As many as 164 planes are lying idle at 15 airports in the country, the government said on Thursday, 21 December.

Out of the total, the highest number of grounded aircraft is at Delhi airport at 64, followed by Bengaluru (27), Mumbai (24) and Chennai (20).

As per data shared by civil aviation minister Jyotiraditya Scindia in a written reply to Lok Sabha, 164 aircraft are lying idle at 15 airports.

The airports are Ahmedabad, Bengaluru, Bhubaneswar, Chennai, Cochin, Delhi, Goa (Mopa), Hyderabad, Jaipur, Juhu, Kolkata, Kannur, Mumbai, Nagpur and Raipur.

The grounded aircraft include those of IndiGo, SpiceJet, Go First, Air India, Zoom Air and Alliance Air.

At the Delhi airport, IndiGo's 24 aircraft and Go First's 23 planes are lying idle. Other carriers whose planes are grounded there are SpiceJet (6), Air India (2), Zoom Air (5), Jet Airways (3) and Alliance Air (1).

According to the data, 17 planes of IndiGo, nine aircraft of Go First and one plane of SpiceJet are lying idle at the Bengaluru airport.

In Mumbai, nine planes of Go First and six aircraft of Jet Airways are lying idle. Other airlines having grounded aircraft at the airport there are Air India (4), General Aviation (4) and SpiceJet (1).

A total of 29 aeroplanes are lying idle at the airports owned and managed by the Airports Authority of India (AAI).

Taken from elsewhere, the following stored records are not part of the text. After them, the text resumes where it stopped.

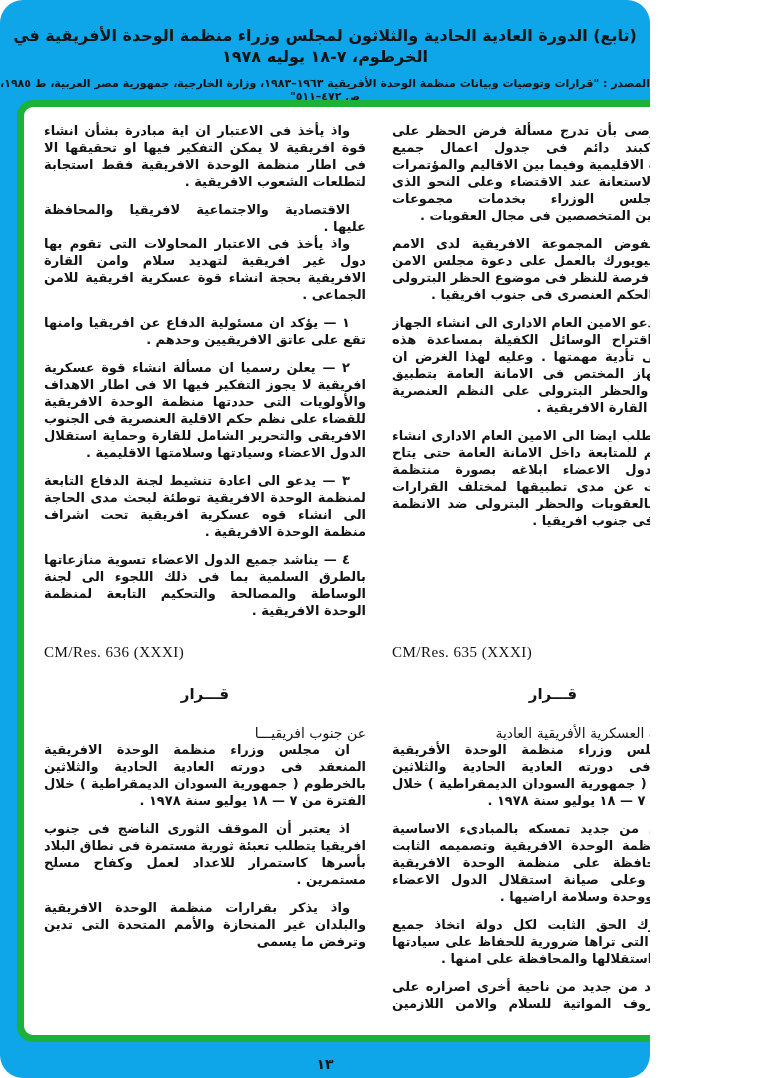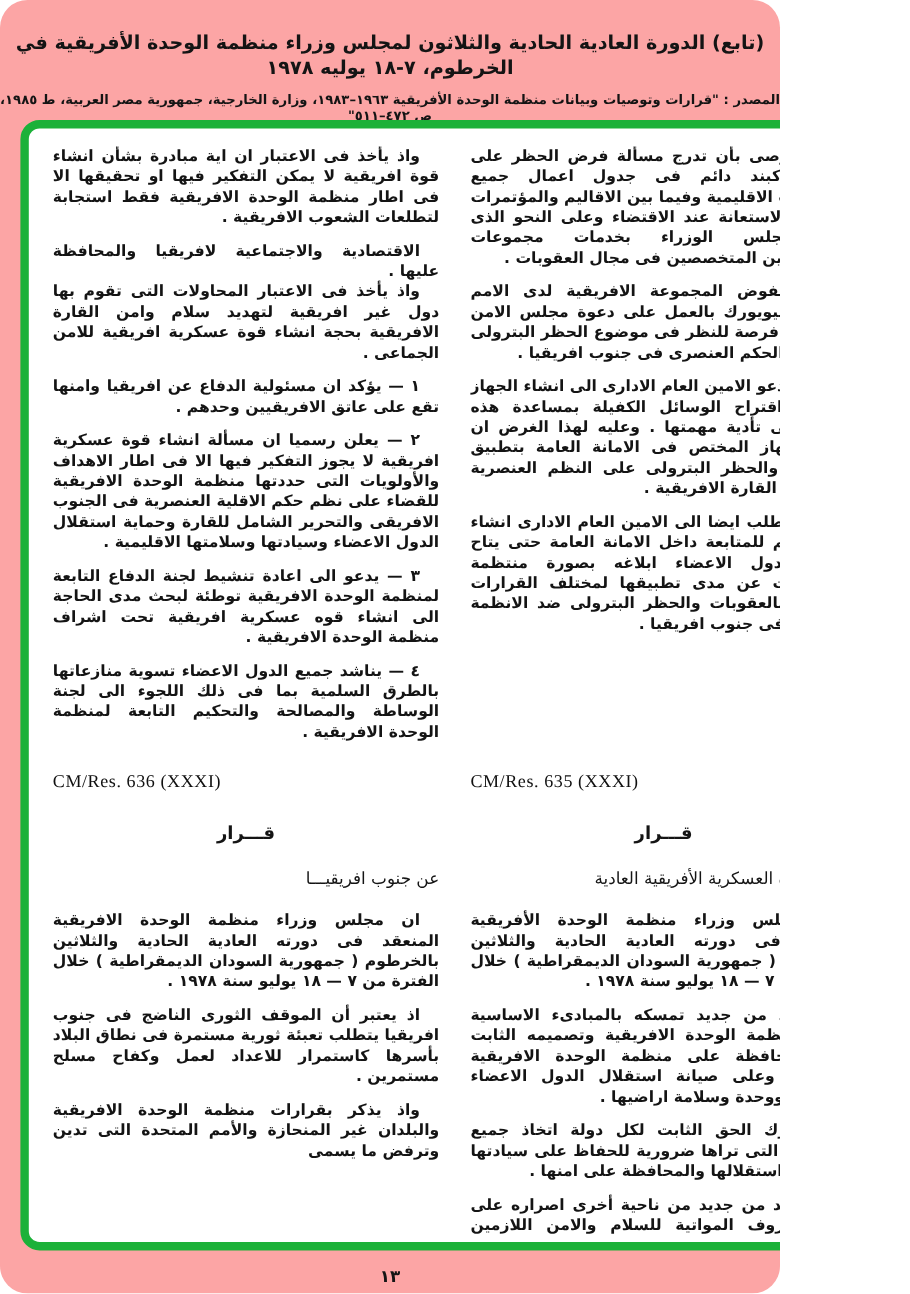--- a/index.html
+++ b/index.html
@@ -6,21 +6,21 @@
   html, body { margin: 0; padding: 0; }
   body {
     width: 758px; height: 1078px;
     background: #ffffff;
     font-family: "DejaVu Sans", sans-serif;
     color: #141414;
   }
   .page {
     position: relative;
     width: 650px; height: 1078px;
-    background: #fca5a5;
+    background: #0ea5e9;
     overflow: hidden;
     border-radius: 23px;
   }
   .header {
     direction: rtl;
     text-align: center;
     padding-top: 26px;
   }
   .header-title {
     font-size: 16px;
@@ -80,21 +80,21 @@
     font-weight: bold;
     font-size: 15px;
     margin-top: 24px;
   }
   .res-subheading {
     text-align: right;
     font-weight: normal;
     font-size: 14px;
     margin-top: 22px;
   }
-  .lower { margin-top: 18px; }
+  .lower { }
   .footer {
     position: absolute;
     left: 0; bottom: 6px;
     width: 100%;
     text-align: center;
     font-weight: bold;
     font-size: 14px;
   }
 </style>
 </head>

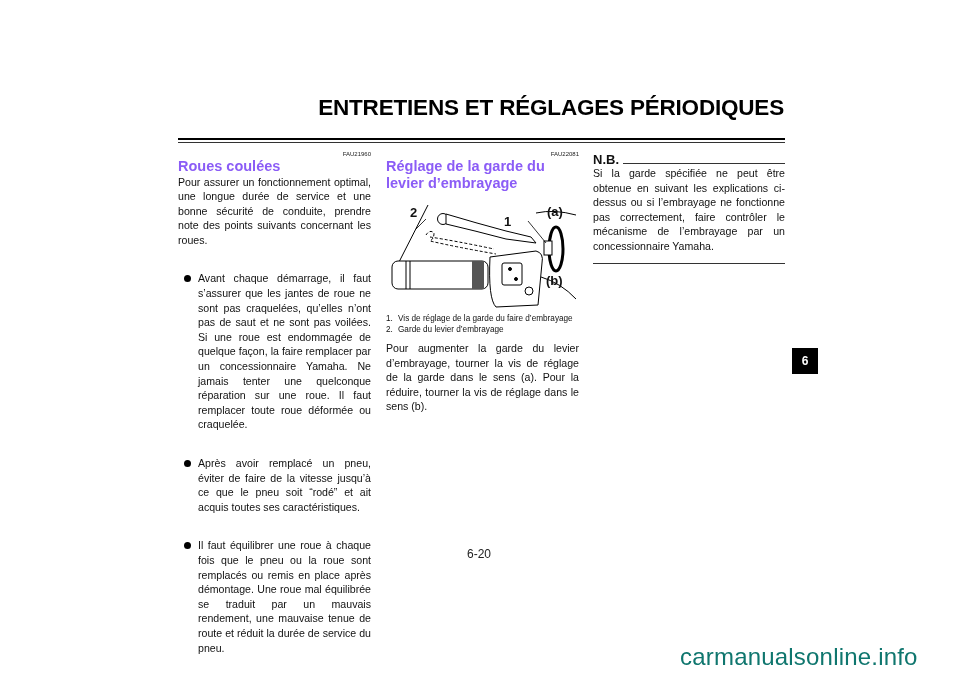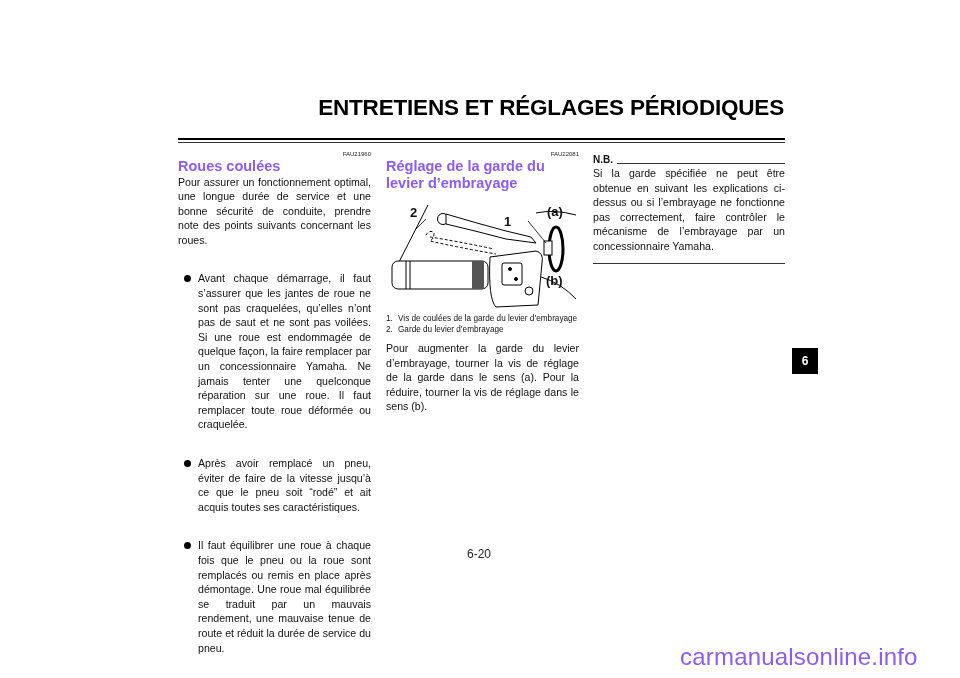--- a/index.html
+++ b/index.html
@@ -28,33 +28,33 @@
     .bullets li .dot {
       position: absolute; left: 6px; top: 4px; width: 7px; height: 7px; border-radius: 50%; background: #000;
     }
     .figure { position: relative; width: 193px; height: 110px; margin-top: 8px; }
     .captions { font-size: 8.2px; line-height: 11px; margin-top: 4px; }
     .captions .cap { position: relative; padding-left: 12px; }
     .captions .cap .num { position: absolute; left: 0; top: 0; }
     .body2 { margin-top: 6px; }
 
     .nb-head { display: flex; align-items: flex-end; margin-top: 3px; }
-    .nb-label { font-weight: bold; font-size: 10px; line-height: 13px; }
+    .nb-label { font-weight: bold; font-size: 13px; line-height: 13px; }
     .nb-line { flex: 1; height: 1px; background: #333; margin-left: 4px; margin-bottom: 2px; }
     .nb-bottom { height: 1px; background: #333; margin-top: 9px; }
 
     .chapter-tab {
       position: absolute; left: 792px; top: 348px; width: 26px; height: 26px; background: #000;
       color: #fff; font-weight: bold; font-size: 12px; display: flex; align-items: center; justify-content: center;
     }
     .page-number {
       position: absolute; left: 467px; top: 547px; font-size: 12px; color: #222;
     }
     .watermark {
-      position: absolute; left: 680px; top: 643px; font-size: 24px; color: #8b5cf6; letter-spacing: 0.2px;
+      position: absolute; left: 680px; top: 643px; font-size: 24px; color: #0f766e; letter-spacing: 0.2px;
     }
   </style>
 </head>
 <body>
 
 <div class="page-title">ENTRETIENS ET RÉGLAGES PÉRIODIQUES</div>
 <div class="rule-thick"></div>
 <div class="rule-thin"></div>
 
 <div class="col col1">
@@ -115,21 +115,21 @@
     </svg>
     <span style="position:absolute;left:24px;top:7px;font-weight:bold;font-size:13px;">2</span>
     <span style="position:absolute;left:118px;top:16px;font-weight:bold;font-size:13px;">1</span>
     <span style="position:absolute;left:161px;top:6px;font-weight:bold;font-size:13px;">(a)</span>
     <span style="position:absolute;left:160px;top:75px;font-weight:bold;font-size:13px;">(b)</span>
   </div>
 
   <div class="captions">
     <div class="cap">
       <span class="num">1.</span>
-      <span>Vis de coulées de la garde du levier d’embrayage</span>
+      <span>Vis de réglage de la garde du faire d’embrayage</span>
     </div>
     <div class="cap">
       <span class="num">2.</span>
       <span>Garde du levier d’embrayage</span>
     </div>
   </div>
 
   <div class="body2">
     <p>Pour augmenter la garde du levier d’embrayage, tourner la vis de réglage de la garde dans le sens (a). Pour la réduire, tourner la vis de réglage dans le sens (b).</p>
   </div>

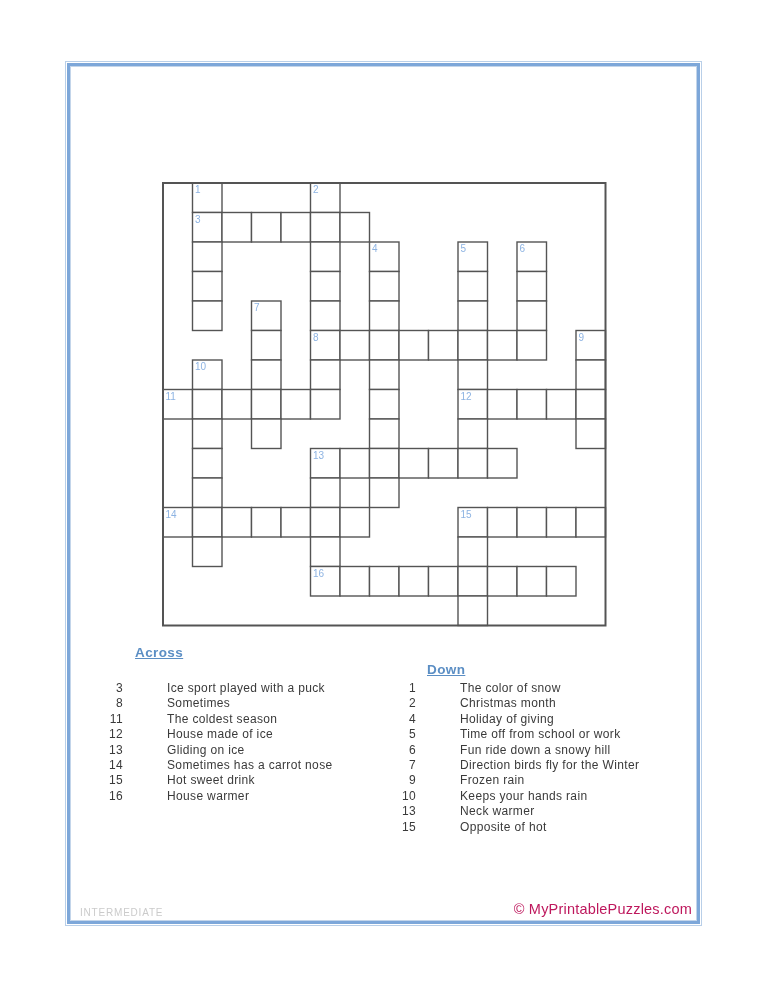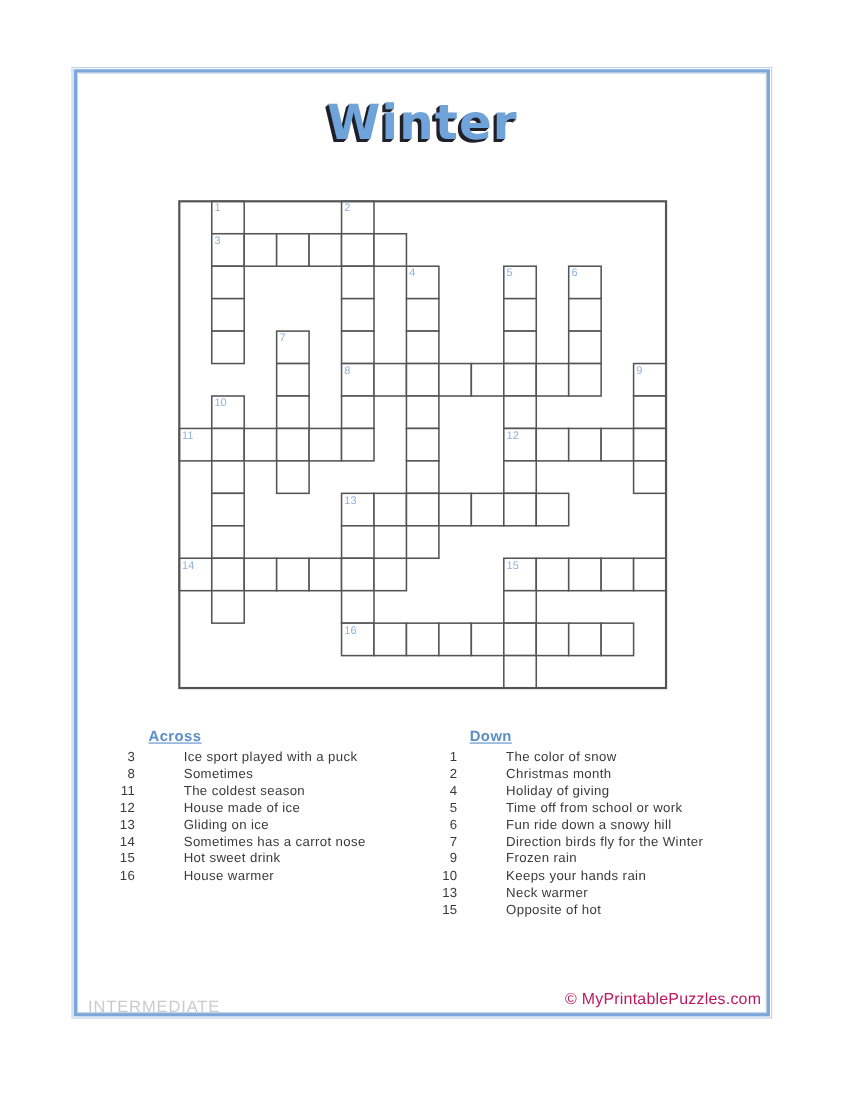--- a/index.html
+++ b/index.html
@@ -27,34 +27,33 @@
   }
   .clue-col{position:absolute;width:290px;}
   .clue-heading{
     position:absolute;font-size:13.5px;font-weight:bold;color:#5b8ec4;
     text-decoration:underline;letter-spacing:0.4px;
   }
   .clue-row{display:flex;line-height:15.4px;font-size:12px;color:#3a3a3a;letter-spacing:0.35px;}
   .clue-num{width:28px;text-align:right;margin-right:13px;flex:0 0 auto;}
   .clue-text{white-space:nowrap;margin-left:31px;}
   .difficulty{
-    position:absolute;left:80px;top:907px;font-size:15px;letter-spacing:0.8px;color:#cbcbcb;
+    position:absolute;left:80px;top:907px;font-size:10px;letter-spacing:0.8px;color:#cbcbcb;
   }
   .credit{
     position:absolute;right:76px;top:901px;font-size:14.5px;color:#be185d;letter-spacing:0.2px;
   }
 </style>
 </head>
 <body>
 
 <div class="canvas">
 
   <div class="frame"></div>
 
-  <div class="title">Winter</div>
 
   <div class="grid-wrap">
     <svg id="grid-svg" width="447" height="447" viewBox="-2 -2 447 447" xmlns="http://www.w3.org/2000/svg">
         <rect x="29.5" y="0.0" width="29.5" height="29.5" fill="#ffffff" stroke="#545454" stroke-width="1.4"></rect>
         <rect x="147.5" y="0.0" width="29.5" height="29.5" fill="#ffffff" stroke="#545454" stroke-width="1.4"></rect>
         <rect x="29.5" y="29.5" width="29.5" height="29.5" fill="#ffffff" stroke="#545454" stroke-width="1.4"></rect>
         <rect x="59.0" y="29.5" width="29.5" height="29.5" fill="#ffffff" stroke="#545454" stroke-width="1.4"></rect>
         <rect x="88.5" y="29.5" width="29.5" height="29.5" fill="#ffffff" stroke="#545454" stroke-width="1.4"></rect>
         <rect x="118.0" y="29.5" width="29.5" height="29.5" fill="#ffffff" stroke="#545454" stroke-width="1.4"></rect>
         <rect x="147.5" y="29.5" width="29.5" height="29.5" fill="#ffffff" stroke="#545454" stroke-width="1.4"></rect>
@@ -159,21 +158,21 @@
         <div class="grid-num" style="left: 32px; top: 178px;">10</div>
         <div class="grid-num" style="left: 2.5px; top: 207.5px;">11</div>
         <div class="grid-num" style="left: 297.5px; top: 207.5px;">12</div>
         <div class="grid-num" style="left: 150px; top: 266.5px;">13</div>
         <div class="grid-num" style="left: 2.5px; top: 325.5px;">14</div>
         <div class="grid-num" style="left: 297.5px; top: 325.5px;">15</div>
         <div class="grid-num" style="left: 150px; top: 384.5px;">16</div>
       </div>
   </div>
 
-  <div class="clue-heading" style="left:135px;top:662px;">Across</div>
+  <div class="clue-heading" style="left:135px;top:645px;">Across</div>
   <div class="clue-col" id="across-list" style="left:95px;top:681px;">
       <div class="clue-row">
         <span class="clue-num">3</span>
         <span class="clue-text">Ice sport played with a puck</span>
       </div>
       <div class="clue-row">
         <span class="clue-num">8</span>
         <span class="clue-text">Sometimes</span>
       </div>
       <div class="clue-row">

"AAI follows up with the airlines regularly for disposal of their idle aircraft. AAI has a security deposit/ bank guarantee of around Rs 730 crore against these aircraft," Scindia said.

While responding to a supplementary question in the Lok Sabha, Scindia said the problem is that 95 per cent of the aircraft on ground in India today is because of engine supplier Pratt & Whitney (P&W).

The reason is that they are having supply chain issues. "We have been in direct touch with P&W," he said.

In a separate written reply, Minister of State for Civil Aviation V K Singh said AAI is implementing big data-based security appliance systems for protection against cyber attacks using Artificial Intelligence (AI) and Machine Learning (ML) to predict and analyse cyber threats.

The Bureau of Civil Aviation Security (BCAS) has also prepared Cyber Crisis Management Plan (CCMP) which deals with scenarios of cyber incidents and responses to be undertaken for countering cyber attacks and cyber terrorism.

"To address identified vulnerabilities and ensure mitigating measures, BCAS has issued guidelines on the subject 'Guidelines for Protection of sensitive data in the aviation sector of India' which covers the subject 'protection from cyber-attack'," he added.